• _What you will do_
All that should be output is the block of lines below from the line with "to Figure 2. (L. 758)" to the line with "is fundamentally different", both included, exactly as written.

------ Data

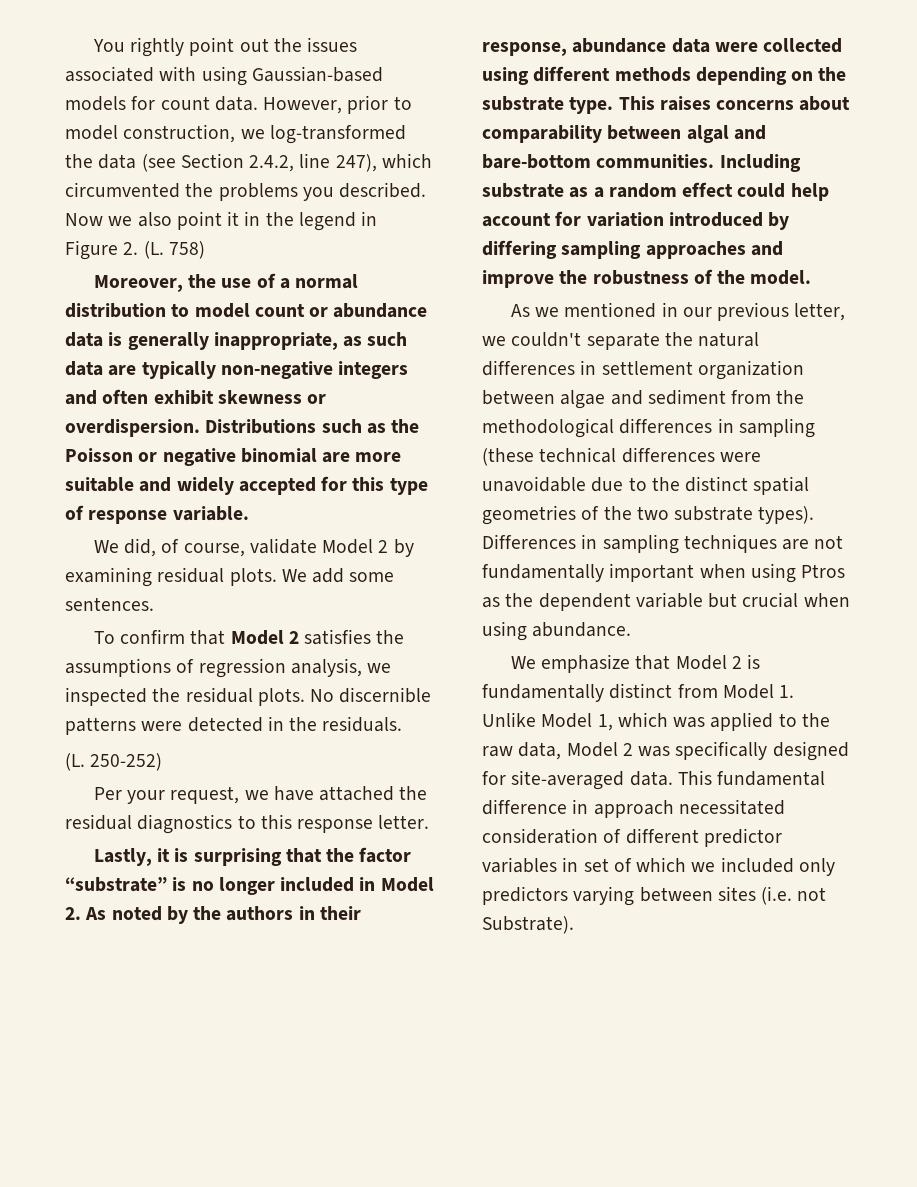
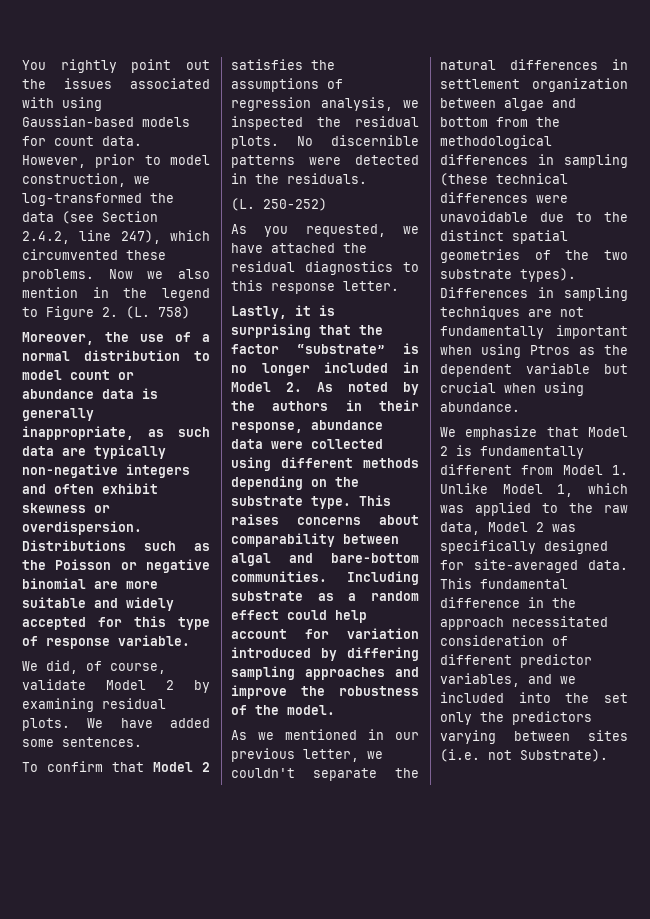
- However, prior to model construction, we log-transformed the data (see Section 2.4.2, line 247), which circumvented the problems you described.
+ However, prior to model construction, we log-transformed the data (see Section 2.4.2, line 247), which circumvented these problems.
- Now we also point it in the legend in Figure 2. (L. 758)
+ Now we also mention in the legend to Figure 2. (L. 758)
- We add some sentences.
+ We have added some sentences.
- Per your request, we have attached the residual diagnostics to this response letter.
+ As you requested, we have attached the residual diagnostics to this response letter.
- As we mentioned in our previous letter, we couldn't separate the natural differences in settlement organization between algae and sediment from the methodological differences in sampling (these technical differences were unavoidable due to the distinct spatial geometries of the two substrate types).
+ As we mentioned in our previous letter, we couldn't separate the natural differences in settlement organization between algae and bottom from the methodological differences in sampling (these technical differences were unavoidable due to the distinct spatial geometries of the two substrate types).
- We emphasize that Model 2 is fundamentally distinct from Model 1. Unlike Model 1, which was applied to the raw data, Model 2 was specifically designed for site-averaged data.
+ We emphasize that Model 2 is fundamentally different from Model 1. Unlike Model 1, which was applied to the raw data, Model 2 was specifically designed for site-averaged data.
- This fundamental difference in approach necessitated consideration of different predictor variables in set of which we included only predictors varying between sites (i.e. not Substrate).
+ This fundamental difference in the approach necessitated consideration of different predictor variables, and we included into the set only the predictors varying between sites (i.e. not Substrate).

------------

• _Result below_
+ Now we also mention in the legend to Figure 2. (L. 758)
- We add some sentences.
+ We have added some sentences.
- Per your request, we have attached the residual diagnostics to this response letter.
+ As you requested, we have attached the residual diagnostics to this response letter.
- As we mentioned in our previous letter, we couldn't separate the natural differences in settlement organization between algae and sediment from the methodological differences in sampling (these technical differences were unavoidable due to the distinct spatial geometries of the two substrate types).
+ As we mentioned in our previous letter, we couldn't separate the natural differences in settlement organization between algae and bottom from the methodological differences in sampling (these technical differences were unavoidable due to the distinct spatial geometries of the two substrate types).
- We emphasize that Model 2 is fundamentally distinct from Model 1. Unlike Model 1, which was applied to the raw data, Model 2 was specifically designed for site-averaged data.
+ We emphasize that Model 2 is fundamentally different from Model 1. Unlike Model 1, which was applied to the raw data, Model 2 was specifically designed for site-averaged data.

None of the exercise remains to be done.